What is being asked |
From the records below, extract only the lines running from the line with "left:30px; top:108px; width:297px;" to the line with "height:31px; margin-left:13px; background:#4c1d95;", both lines included, reproducing them exactly.

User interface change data
== Segment start ==

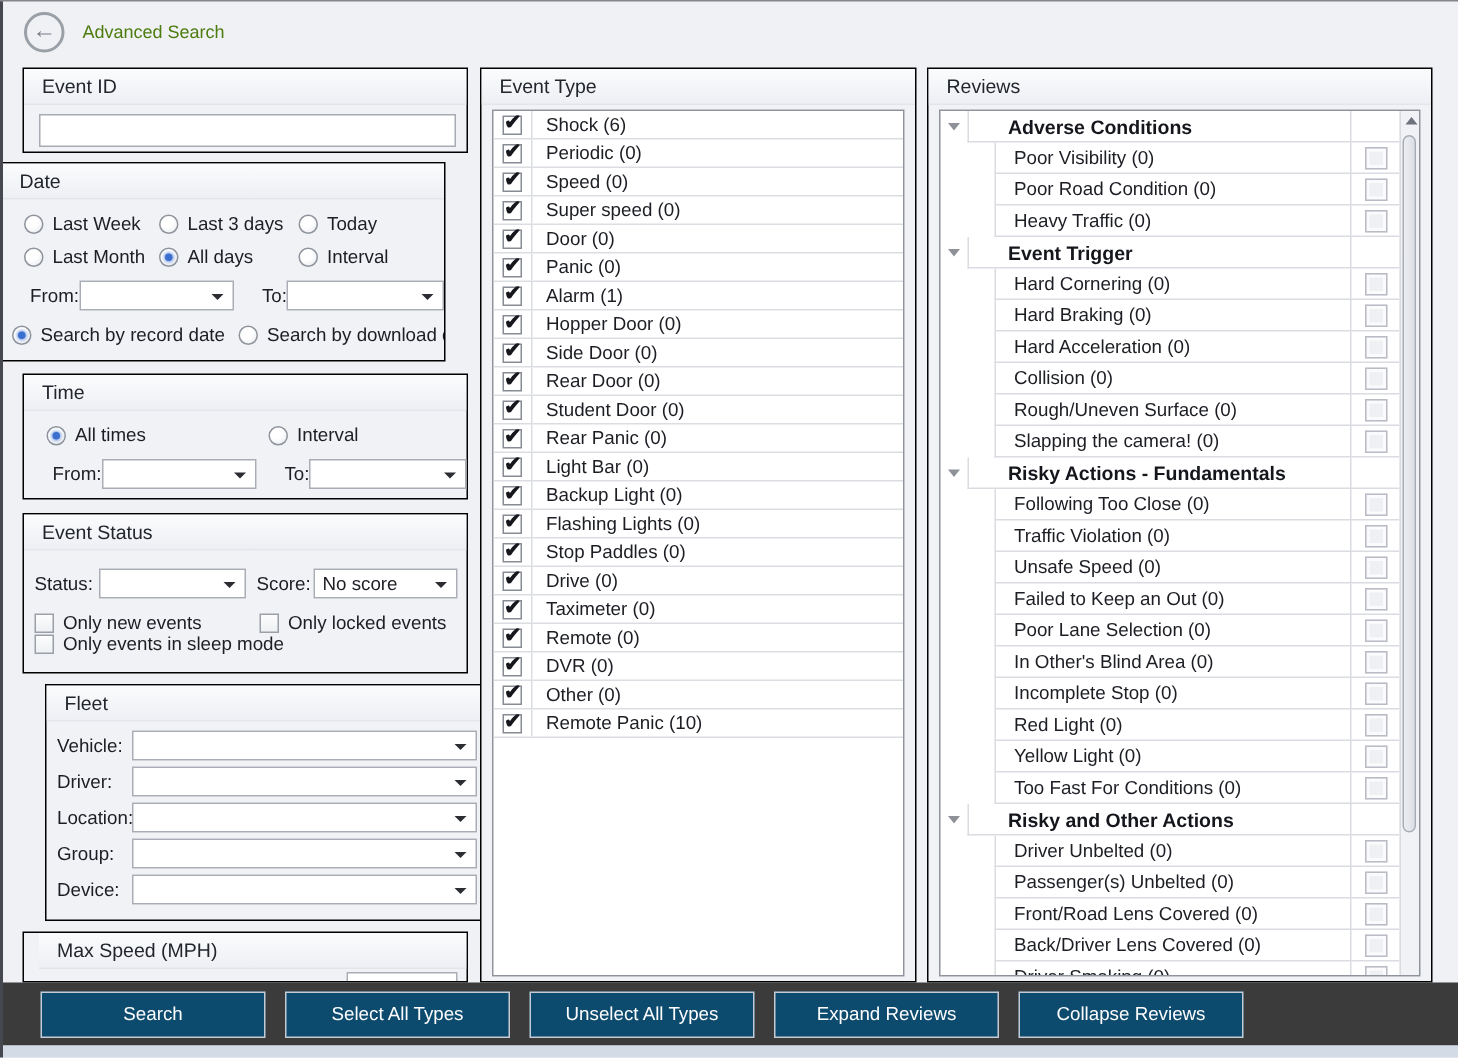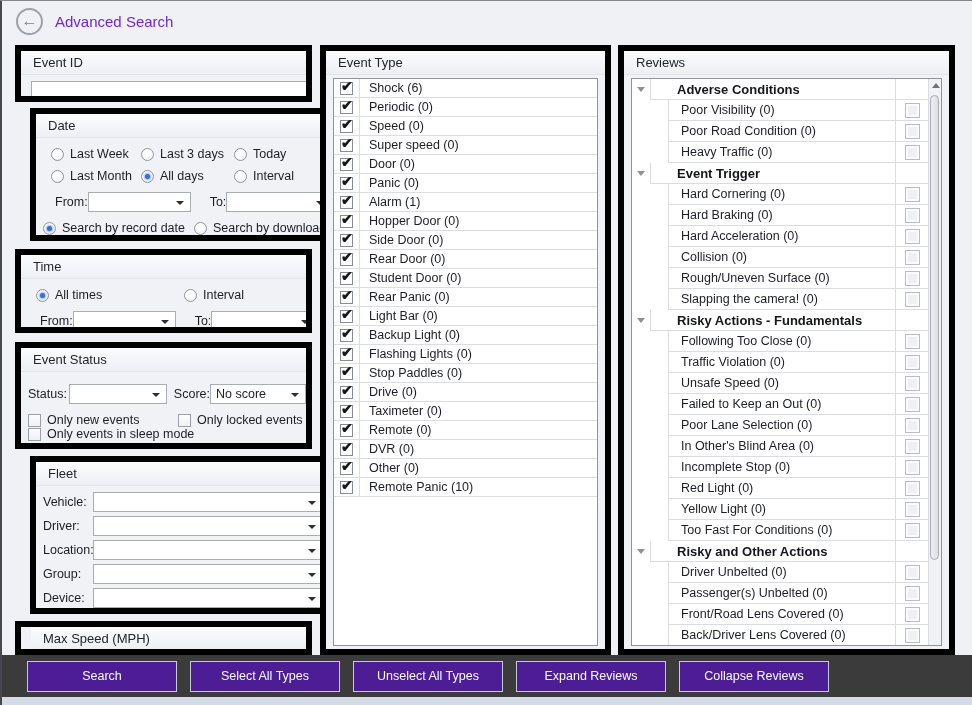--- a/index.html
+++ b/index.html
@@ -6,30 +6,30 @@
   html,body { width:972px; height:705px; }
   body { font-family:"Liberation Sans", sans-serif; background:#f0f1f4; color:#1c1e24; overflow:hidden; }
   .page { position:relative; width:972px; height:705px; background:#f0f1f4; }
   .edge-left { position:absolute; left:0; top:0; width:2px; height:705px; background:#46484f; z-index:40; }
   .edge-top { position:absolute; left:0; top:0; width:972px; height:1px; background:#84868c; z-index:40; }
 
   
   .topbar { position:absolute; left:0; top:0; width:972px; height:42px; display:flex; align-items:center; padding-left:16px; }
   .back-btn { width:27px; height:27px; border:2px solid #9aa0a7; border-radius:50%; display:flex; align-items:center; justify-content:center; cursor:pointer; background:transparent; }
   .back-arrow { font-size:16px; line-height:1; color:#7c828a; margin-top:-1px; }
-  .title { font-size:15px; color:#6d28d9; margin-left:12px; }
-
-  
-  .panel { position:absolute; background:#f1f2f6; border:6px solid #000000; overflow:hidden; }
+  .title { font-size:12px; color:#4d7c0f; margin-left:12px; }
+
+  
+  .panel { position:absolute; background:#f1f2f6; border:1px solid #000000; overflow:hidden; }
   .ph { height:24px; line-height:23px; padding-left:12px; font-size:13px; color:#22252c;
         background:linear-gradient(#fbfcfd,#edeff4); border-bottom:1px solid #e3e5eb; }
 
   
   #panel-event-id { left:15px; top:45px;  width:297px; height:57px; }
-  #panel-date     { left:30px; top:108px; width:297px; height:133px; }
+  #panel-date     { left:0; top:108px; width:297px; height:133px; }
   #panel-time     { left:15px; top:249px; width:297px; height:84px; }
   #panel-status   { left:15px; top:342px; width:297px; height:107px; }
   #panel-fleet    { left:30px; top:456px; width:353px; height:158px; }
   #panel-maxspeed { left:15px; top:621px; width:297px; height:34px;padding-left:10px; }
   #panel-eventtype{ left:320px; top:45px; width:291px; height:610px; }
   #panel-reviews  { left:618px; top:45px; width:337px; height:610px; }
 
   .eid-input { position:absolute; left:10px; top:30px; width:278px; height:22px; background:#fff; border:1px solid #a7abb3; font:12.5px "Liberation Sans",sans-serif; padding:0 4px; }
 
   
@@ -86,21 +86,21 @@
   .rv-ccell { width:33px; border-left:1px solid #dadce1; border-bottom:1px solid #dadce1; display:flex; align-items:center; justify-content:center; }
   .rv-cb { width:15px; height:15px; border:1px solid #b9bcc4; background:#eff0f3; box-shadow:inset 0 0 0 2px #fbfbfd; cursor:pointer; }
 
   
   .rv-sb { position:absolute; right:0; top:0; bottom:0; width:13px; background:#f1f2f5; border-left:1px solid #d9dbe0; }
   .sb-up { position:absolute; top:4px; left:3px; width:0; height:0; border-left:4px solid transparent; border-right:4px solid transparent; border-bottom:5px solid #6d727c; cursor:pointer; }
   .sb-thumb { position:absolute; left:1px; top:16px; width:9px; height:465px; border:1px solid #a8acb4; border-radius:5px; background:linear-gradient(90deg,#eceef2,#dcdee4); cursor:pointer; }
 
   
   .footer { position:absolute; left:0; top:655px; width:972px; height:42px; background:#3b3b3c; display:flex; align-items:center; z-index:30; }
-  .fbtn { width:150px; height:31px; margin-left:13px; background:#4c1d95; border:1px solid #c6cad2; color:#fdfdfe; font-size:12.5px; display:flex; align-items:center; justify-content:center; cursor:pointer; font-family:"Liberation Sans",sans-serif; }
+  .fbtn { width:150px; height:31px; margin-left:13px; background:#0c4a6e; border:1px solid #c6cad2; color:#fdfdfe; font-size:12.5px; display:flex; align-items:center; justify-content:center; cursor:pointer; font-family:"Liberation Sans",sans-serif; }
   .fbtn:first-child { margin-left:27px; }
   .bottom-strip { position:absolute; left:0; top:697px; width:972px; height:8px; background:#d3dbe7; z-index:30; }
 </style>
 </head>
 <body>
 
 <div class="page">
   <div class="edge-left"></div>
   <div class="edge-top"></div>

== Segment end ==

Exercise output |
-  #panel-date     { left:30px; top:108px; width:297px; height:133px; }
+  #panel-date     { left:0; top:108px; width:297px; height:133px; }
   #panel-time     { left:15px; top:249px; width:297px; height:84px; }
   #panel-status   { left:15px; top:342px; width:297px; height:107px; }
   #panel-fleet    { left:30px; top:456px; width:353px; height:158px; }
   #panel-maxspeed { left:15px; top:621px; width:297px; height:34px;padding-left:10px; }
   #panel-eventtype{ left:320px; top:45px; width:291px; height:610px; }
   #panel-reviews  { left:618px; top:45px; width:337px; height:610px; }
 
   .eid-input { position:absolute; left:10px; top:30px; width:278px; height:22px; background:#fff; border:1px solid #a7abb3; font:12.5px "Liberation Sans",sans-serif; padding:0 4px; }
 
   
@@ -86,21 +86,21 @@
   .rv-ccell { width:33px; border-left:1px solid #dadce1; border-bottom:1px solid #dadce1; display:flex; align-items:center; justify-content:center; }
   .rv-cb { width:15px; height:15px; border:1px solid #b9bcc4; background:#eff0f3; box-shadow:inset 0 0 0 2px #fbfbfd; cursor:pointer; }
 
   
   .rv-sb { position:absolute; right:0; top:0; bottom:0; width:13px; background:#f1f2f5; border-left:1px solid #d9dbe0; }
   .sb-up { position:absolute; top:4px; left:3px; width:0; height:0; border-left:4px solid transparent; border-right:4px solid transparent; border-bottom:5px solid #6d727c; cursor:pointer; }
   .sb-thumb { position:absolute; left:1px; top:16px; width:9px; height:465px; border:1px solid #a8acb4; border-radius:5px; background:linear-gradient(90deg,#eceef2,#dcdee4); cursor:pointer; }
 
   
   .footer { position:absolute; left:0; top:655px; width:972px; height:42px; background:#3b3b3c; display:flex; align-items:center; z-index:30; }
-  .fbtn { width:150px; height:31px; margin-left:13px; background:#4c1d95; border:1px solid #c6cad2; color:#fdfdfe; font-size:12.5px; display:flex; align-items:center; justify-content:center; cursor:pointer; font-family:"Liberation Sans",sans-serif; }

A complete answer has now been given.